The goal of this study was to test the hypothesis that brief exercise alters microRNA expression level in circulating peripheral blood mononuclear cells (PBMCs) in humans. In contrast to granulocytes (neutrophils, basophils, and eosinophils) that have granules in their cytoplasm and varying shapes of the nucleus, PBMCs are leukocytes that have a round nucleus such as lymphocytes (T cells, B cells), natural killer (NK) cells, and monocytes. PBMCs constitute a critical component of the immune system and function to fight infection and prepare the organism for “danger”21 that may accompany exercise. A single brief bout of exercise causes a profound perturbation of cellular homeostasis and leads to an increase in the number of circulating PBMCs and a transient, muted activation of immune cells and inflammatory mediators even in healthy humans.45

Exercise is increasingly used as a naturally occurring and quantifiable tool to assess immune function.30 In healthy individuals, pro-inflammatory genes and gene pathways are up-regulated by exercise, but the inflammatory response is balanced by antiinflammatory genes. This precise regulation, suggested earlier by Ostrowski et al.,28 ensures that exercise-associated inflammatory processes gone awry, such as exercise-associated anaphylaxis37 or exercise-induced bronchoconstriction,8 do not occur every time a child or adult engages in vigorous play or exercise. In earlier studies, we reported that brief exercise alters gene expression in PBMCs32 and in neutrophils,34 and microRNA in neutrophils35 in a balanced manner. To our knowledge, the impact of exercise on microRNA in PBMCs has never been studied.

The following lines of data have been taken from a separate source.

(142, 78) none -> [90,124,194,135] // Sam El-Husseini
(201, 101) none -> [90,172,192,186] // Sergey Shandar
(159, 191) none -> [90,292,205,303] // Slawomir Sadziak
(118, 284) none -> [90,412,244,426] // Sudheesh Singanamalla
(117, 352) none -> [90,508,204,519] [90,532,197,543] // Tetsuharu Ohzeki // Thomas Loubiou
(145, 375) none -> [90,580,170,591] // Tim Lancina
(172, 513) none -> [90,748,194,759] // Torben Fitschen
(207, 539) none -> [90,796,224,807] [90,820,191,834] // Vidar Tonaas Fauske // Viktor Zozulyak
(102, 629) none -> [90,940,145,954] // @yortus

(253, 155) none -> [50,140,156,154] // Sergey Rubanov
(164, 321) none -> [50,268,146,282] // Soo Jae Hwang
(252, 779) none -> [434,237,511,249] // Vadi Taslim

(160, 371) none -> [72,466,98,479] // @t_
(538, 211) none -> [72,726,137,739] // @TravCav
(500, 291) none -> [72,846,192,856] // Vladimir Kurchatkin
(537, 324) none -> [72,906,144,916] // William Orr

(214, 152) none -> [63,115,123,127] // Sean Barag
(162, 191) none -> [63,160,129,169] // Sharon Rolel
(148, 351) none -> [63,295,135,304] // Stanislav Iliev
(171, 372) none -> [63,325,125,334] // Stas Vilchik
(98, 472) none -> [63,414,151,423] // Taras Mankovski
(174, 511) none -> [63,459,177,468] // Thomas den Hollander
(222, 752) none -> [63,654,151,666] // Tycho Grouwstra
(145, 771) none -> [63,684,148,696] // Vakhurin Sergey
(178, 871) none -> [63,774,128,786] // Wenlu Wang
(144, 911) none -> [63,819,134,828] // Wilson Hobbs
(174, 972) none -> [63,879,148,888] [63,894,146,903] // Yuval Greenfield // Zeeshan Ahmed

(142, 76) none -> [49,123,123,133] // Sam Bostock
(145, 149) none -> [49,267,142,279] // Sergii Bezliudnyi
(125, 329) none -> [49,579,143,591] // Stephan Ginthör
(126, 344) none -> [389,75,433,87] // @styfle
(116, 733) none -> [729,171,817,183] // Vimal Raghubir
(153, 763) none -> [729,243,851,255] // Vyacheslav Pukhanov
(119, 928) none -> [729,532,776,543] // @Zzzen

In general, the microRNAs function to mitigate or silence protein translation, often acting as subtle regulators.5 MicroRNAs also play a role in DNA methylation10 and chromatin remodeling.2 A single microRNA may regulate from just a few target genes to literally thousands. A growing number of animal-model and human studies point toward key regulatory roles for microRNA in the immune system,3,19 and suggest that microRNAs provide an added layer in orchestrating (“fine tuning”) the immune response.4

The primary purpose of this study was to investigate for the first time whether PBMC microRNAs are altered by brief exercise. A secondary goal was to perform a combined analysis that included the microRNA results of this study with: (1) a previously published data base of PBMC gene expression following the same type of exercise;33 and (2) a previously published data base of microRNA expression in neutrophils following the same type of exercise.35

Materials and Methods


Twelve healthy young men (mean age 22.3 ± 1.0) participated in this study (Table 1). The decision to include only men in this investigation was made primarily because we wanted in these initial studies to minimize possible confounding effects related to gender (e.g., menstrual cycle hormones, often difficult to time precisely, that are known to influence stress and inflammatory responses). Elite athletes, individuals who participated vigorously in competitive sports and anyone with a history of any chronic medical conditions or medication use were excluded from participation. The Institutional Review Board at the University of California Irvine approved the study, and written informed consent was obtained from all participants upon enrollment. Note that 11 of these individuals also participated in our earlier study on neutrophil responses to exercise.35

Table 1.  Anthropometric characteristics and exercise responses of the 12 subjects.
  1. Values are means ± SE. BMI = body mass index; Peak VO2 = peak oxygen uptake.

Age (years)22.3 ± 1.0
Height (cm)173.1 ± 2.8
Body Mass (kg)74.5 ± 3.3
BMI (kg/m2)24.8 ± 0.9
Peak VO2 (mL/kg/min)42.7 ± 1.9
Average VO2 during the constant work rate as percent of peak VO276.4±2.1
Lymphocytes (% change from before to after exercise, p = 0.001)39.5 ± 9.2
Monocytes (% change from before to after ­exercise, p = 0.001)30.7 ± 12.8

Anthropometric measurements

Standard calibrated scales and stadiometers were used to determine height and body mass.

Measurement of fitness

Each subject performed a ramp-type progressive cycle ergometer exercise test using the SensorMedics metabolic system (Ergoline 800S, Yorba Linda, CA, USA). After sitting comfortably without pedaling (“resting”) on the cycle ergometer for 3-minutes and 1-minutes of unloaded pedaling, the work rate (WR) was incremented at 20–30 watts/min to the limit of the subject's tolerance. Subjects were vigorously encouraged during the high-intensity phases of the exercise protocol. Gas exchange was measured breath-by-breath and the anaerobic (lactate) threshold and peak ˙VO2 were calculated using standard methods.

Exercise protocol

At least 48 hours, but not exceeding 10 days following the completion of the ramp test, each subject performed 20 minutes of exercise consisting of ten 2-minute bouts of constant WR cycle ergometry, with 1-minute rest interval between each bout of exercise (i.e., a 30-minute interval). The participants were instructed not to perform any type of vigorous physical activity 48 hours prior to the exercise challenge. The WR was individualized for each subject and was calculated to be equivalent to the WR corresponding roughly to 50% of the WR between the anaerobic threshold and the peak oxygen uptake (as determined noninvasively from the ramp-type test). On average, this WR was equivalent to 76% of the participants’ peak ˙VO2.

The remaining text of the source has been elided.